Originally Posted By: joemikeb
Given FileVault is essentially invisible and does not have a noticeable side effect on performance, and provides substantial additional security, I have to say I like it. My question now would be, "Why not turn on FileVault?"

Anything that makes your data more difficult to access makes it much more difficult to fix if it becomes damaged.

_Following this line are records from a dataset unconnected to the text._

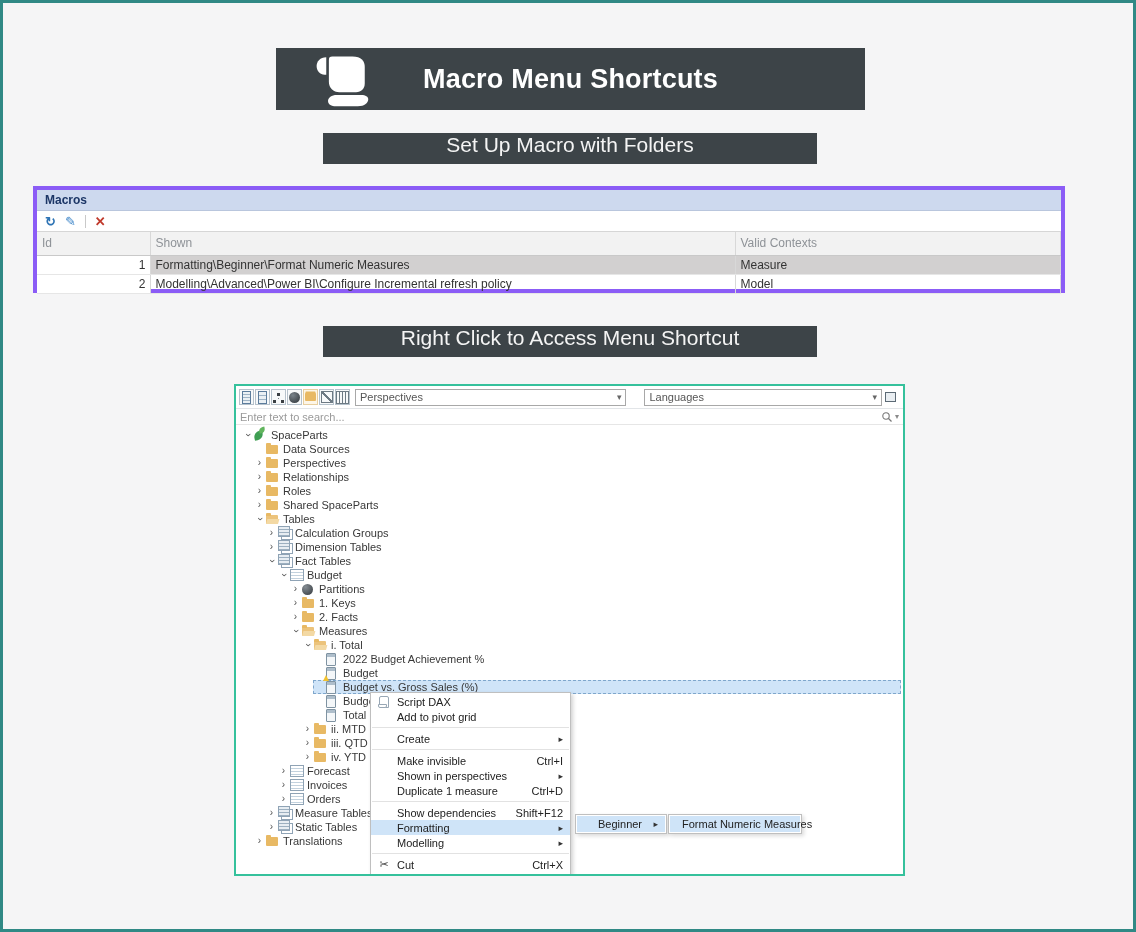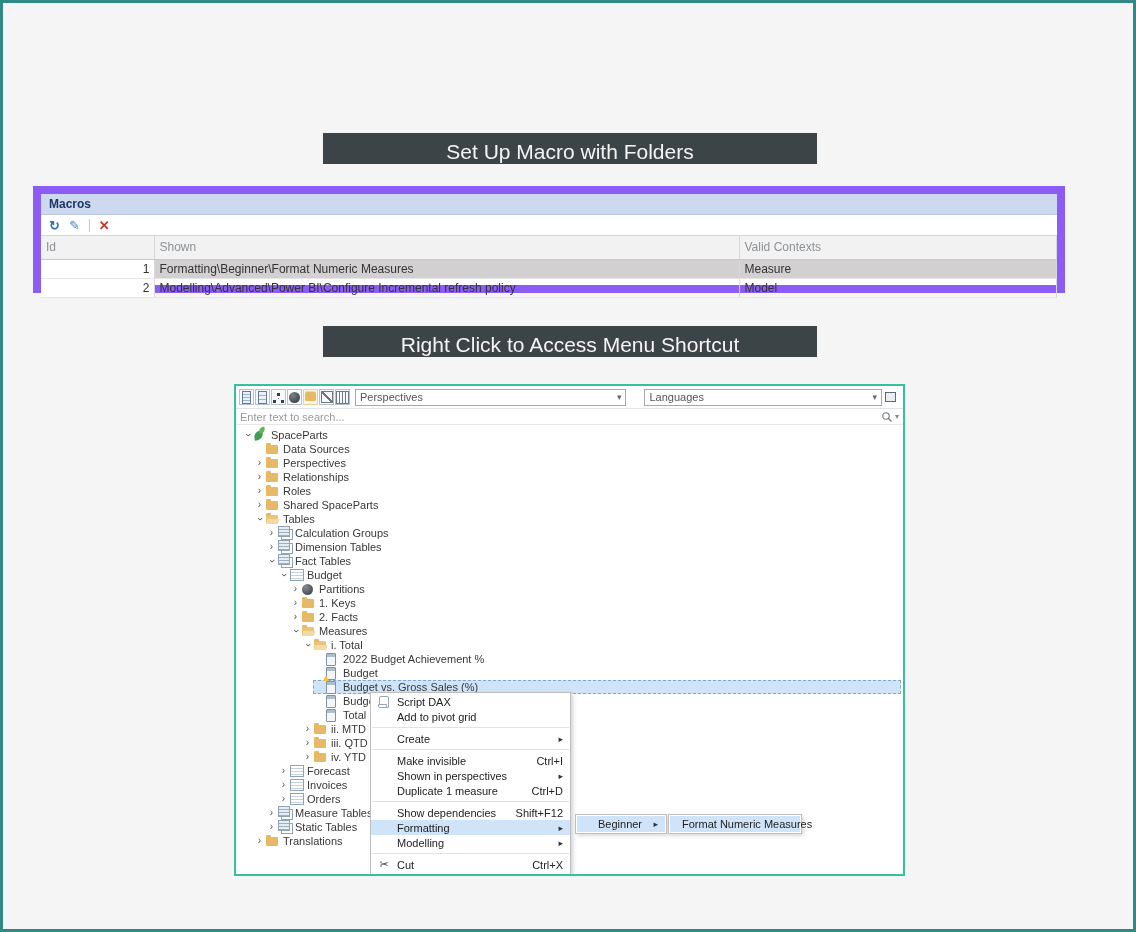"Macro Menu Shortcuts" div.title-banner { html: none -> <div> <div> <svg> <path></path> <path></path> <path></path> </svg> </div> <div>Macro Menu Shortcuts</div> </div> }
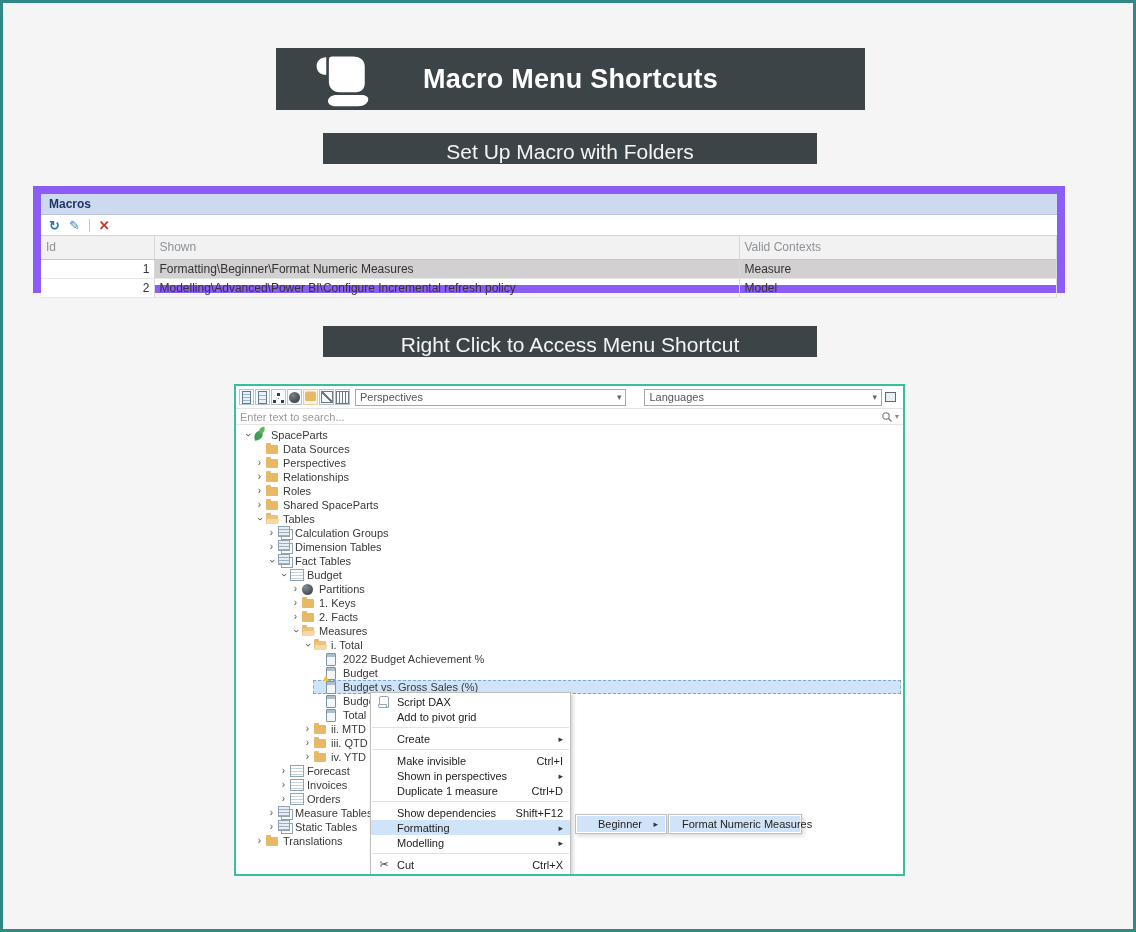"Set Up Macro with Folders" .section-banner { align-items: flex-end -> flex-start }
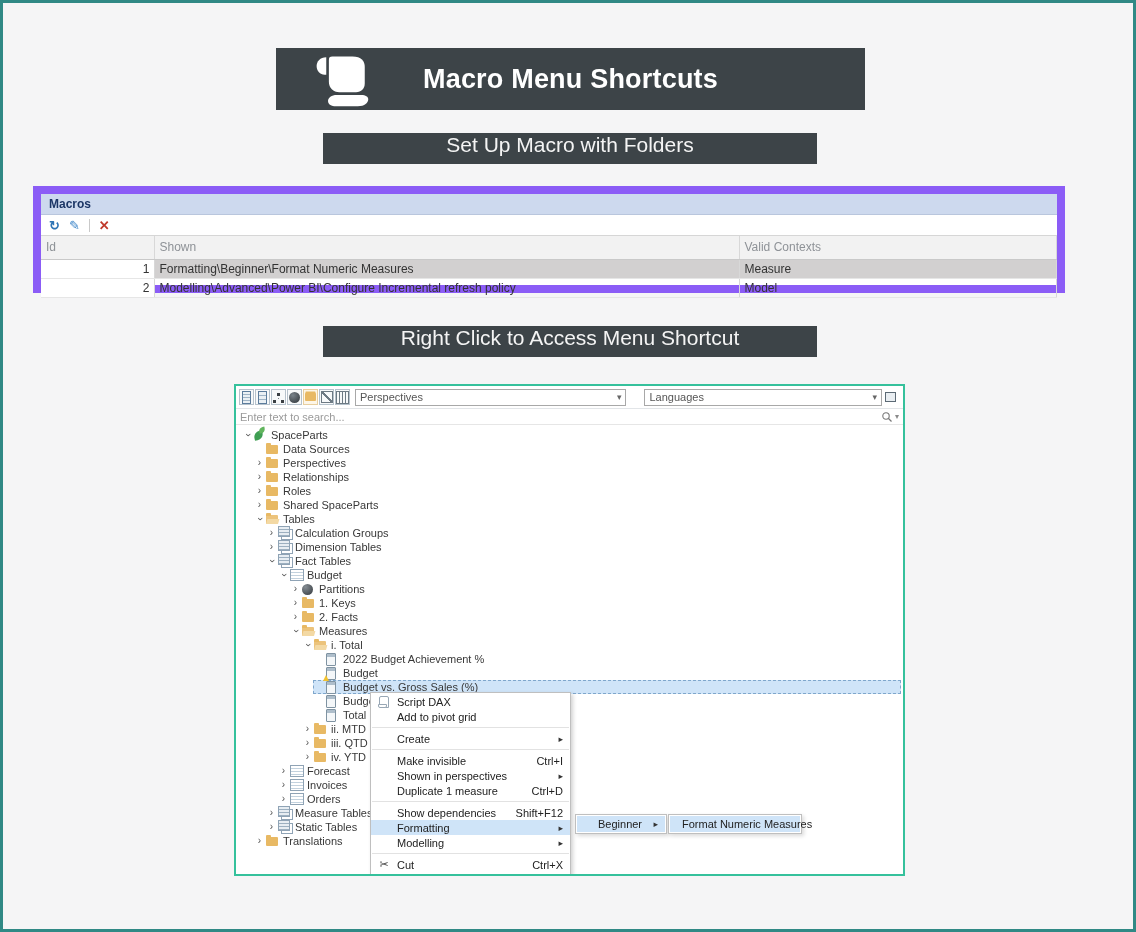"Macros" .macros-panel { border: 8px solid #8b5cf6 -> 4px solid #8b5cf6 }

I've spent hours on comparably trivial problems. Imagine a two-drive software raid STRIPE where the partition table is too damaged to mount the drive. Normally software like DiskWarrior wouldn't mind that, but in this case it can't touch it until the raid is attached, which can't happen if the partition table is bad. (not mounted... simply attached) So catch-22. DW can't fix the partition until it's attached, and it can't attach until it's fixed.

Now spend 18 hours UNstriping two 1tb drives to one 2tb drive. (would you believe I did it in BASH?) Then run dw and get a full repair and hundreds of gigs of data recovered in the next 5 minutes.

Now try that stunt wth file vault. I have. NOT fun. And far from reliable processes, it's different every time and requires a lot of time and trial-and-error. (and it took about a week for him to upload that 250gb block dump from down under, fortunately the repaired one was compressible... down to 72gb)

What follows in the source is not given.